**About this task:**
All of the entries should be written out again exactly.

==*==

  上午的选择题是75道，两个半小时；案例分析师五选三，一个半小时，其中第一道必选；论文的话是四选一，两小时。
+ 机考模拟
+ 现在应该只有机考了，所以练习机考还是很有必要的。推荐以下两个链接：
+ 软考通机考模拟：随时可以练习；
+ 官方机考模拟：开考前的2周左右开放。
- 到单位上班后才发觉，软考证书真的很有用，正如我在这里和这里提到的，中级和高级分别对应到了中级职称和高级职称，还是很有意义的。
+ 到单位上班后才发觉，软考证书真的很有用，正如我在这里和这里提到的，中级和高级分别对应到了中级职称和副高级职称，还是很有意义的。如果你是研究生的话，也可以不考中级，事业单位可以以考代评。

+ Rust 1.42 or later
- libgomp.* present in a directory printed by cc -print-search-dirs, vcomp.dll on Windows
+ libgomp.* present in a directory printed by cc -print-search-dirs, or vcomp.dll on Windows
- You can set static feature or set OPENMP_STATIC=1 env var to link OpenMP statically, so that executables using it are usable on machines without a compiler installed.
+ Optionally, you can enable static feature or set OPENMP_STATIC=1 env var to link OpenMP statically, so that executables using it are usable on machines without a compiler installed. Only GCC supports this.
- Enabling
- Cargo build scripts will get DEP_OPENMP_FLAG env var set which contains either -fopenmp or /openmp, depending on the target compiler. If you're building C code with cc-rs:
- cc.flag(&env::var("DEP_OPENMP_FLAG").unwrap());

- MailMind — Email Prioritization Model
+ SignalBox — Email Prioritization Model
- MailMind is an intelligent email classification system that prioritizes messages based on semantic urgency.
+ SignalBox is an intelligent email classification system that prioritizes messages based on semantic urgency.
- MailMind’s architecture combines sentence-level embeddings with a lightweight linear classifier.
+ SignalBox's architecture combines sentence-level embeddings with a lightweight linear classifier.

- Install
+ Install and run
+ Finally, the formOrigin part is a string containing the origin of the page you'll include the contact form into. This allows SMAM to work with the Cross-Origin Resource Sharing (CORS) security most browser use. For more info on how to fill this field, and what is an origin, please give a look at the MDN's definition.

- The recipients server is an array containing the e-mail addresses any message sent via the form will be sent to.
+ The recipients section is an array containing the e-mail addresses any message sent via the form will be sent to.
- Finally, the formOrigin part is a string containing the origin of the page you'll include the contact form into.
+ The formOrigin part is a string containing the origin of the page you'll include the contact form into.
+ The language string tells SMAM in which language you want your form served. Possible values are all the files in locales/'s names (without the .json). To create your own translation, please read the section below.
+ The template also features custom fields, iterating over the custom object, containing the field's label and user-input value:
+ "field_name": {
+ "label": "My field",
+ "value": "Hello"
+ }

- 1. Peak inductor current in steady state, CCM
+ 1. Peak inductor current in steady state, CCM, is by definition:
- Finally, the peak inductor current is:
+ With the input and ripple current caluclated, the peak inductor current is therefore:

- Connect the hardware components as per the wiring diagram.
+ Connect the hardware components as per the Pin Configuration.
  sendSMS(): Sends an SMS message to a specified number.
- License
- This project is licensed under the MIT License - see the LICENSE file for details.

==*==

**Task output:**
  上午的选择题是75道，两个半小时；案例分析师五选三，一个半小时，其中第一道必选；论文的话是四选一，两小时。
+ 机考模拟
+ 现在应该只有机考了，所以练习机考还是很有必要的。推荐以下两个链接：
+ 软考通机考模拟：随时可以练习；
+ 官方机考模拟：开考前的2周左右开放。
- 到单位上班后才发觉，软考证书真的很有用，正如我在这里和这里提到的，中级和高级分别对应到了中级职称和高级职称，还是很有意义的。
+ 到单位上班后才发觉，软考证书真的很有用，正如我在这里和这里提到的，中级和高级分别对应到了中级职称和副高级职称，还是很有意义的。如果你是研究生的话，也可以不考中级，事业单位可以以考代评。

+ Rust 1.42 or later
- libgomp.* present in a directory printed by cc -print-search-dirs, vcomp.dll on Windows
+ libgomp.* present in a directory printed by cc -print-search-dirs, or vcomp.dll on Windows
- You can set static feature or set OPENMP_STATIC=1 env var to link OpenMP statically, so that executables using it are usable on machines without a compiler installed.
+ Optionally, you can enable static feature or set OPENMP_STATIC=1 env var to link OpenMP statically, so that executables using it are usable on machines without a compiler installed. Only GCC supports this.
- Enabling
- Cargo build scripts will get DEP_OPENMP_FLAG env var set which contains either -fopenmp or /openmp, depending on the target compiler. If you're building C code with cc-rs:
- cc.flag(&env::var("DEP_OPENMP_FLAG").unwrap());

- MailMind — Email Prioritization Model
+ SignalBox — Email Prioritization Model
- MailMind is an intelligent email classification system that prioritizes messages based on semantic urgency.
+ SignalBox is an intelligent email classification system that prioritizes messages based on semantic urgency.
- MailMind’s architecture combines sentence-level embeddings with a lightweight linear classifier.
+ SignalBox's architecture combines sentence-level embeddings with a lightweight linear classifier.

- Install
+ Install and run
+ Finally, the formOrigin part is a string containing the origin of the page you'll include the contact form into. This allows SMAM to work with the Cross-Origin Resource Sharing (CORS) security most browser use. For more info on how to fill this field, and what is an origin, please give a look at the MDN's definition.

- The recipients server is an array containing the e-mail addresses any message sent via the form will be sent to.
+ The recipients section is an array containing the e-mail addresses any message sent via the form will be sent to.
- Finally, the formOrigin part is a string containing the origin of the page you'll include the contact form into.
+ The formOrigin part is a string containing the origin of the page you'll include the contact form into.
+ The language string tells SMAM in which language you want your form served. Possible values are all the files in locales/'s names (without the .json). To create your own translation, please read the section below.
+ The template also features custom fields, iterating over the custom object, containing the field's label and user-input value:
+ "field_name": {
+ "label": "My field",
+ "value": "Hello"
+ }

- 1. Peak inductor current in steady state, CCM
+ 1. Peak inductor current in steady state, CCM, is by definition:
- Finally, the peak inductor current is:
+ With the input and ripple current caluclated, the peak inductor current is therefore:

- Connect the hardware components as per the wiring diagram.
+ Connect the hardware components as per the Pin Configuration.
  sendSMS(): Sends an SMS message to a specified number.
- License
- This project is licensed under the MIT License - see the LICENSE file for details.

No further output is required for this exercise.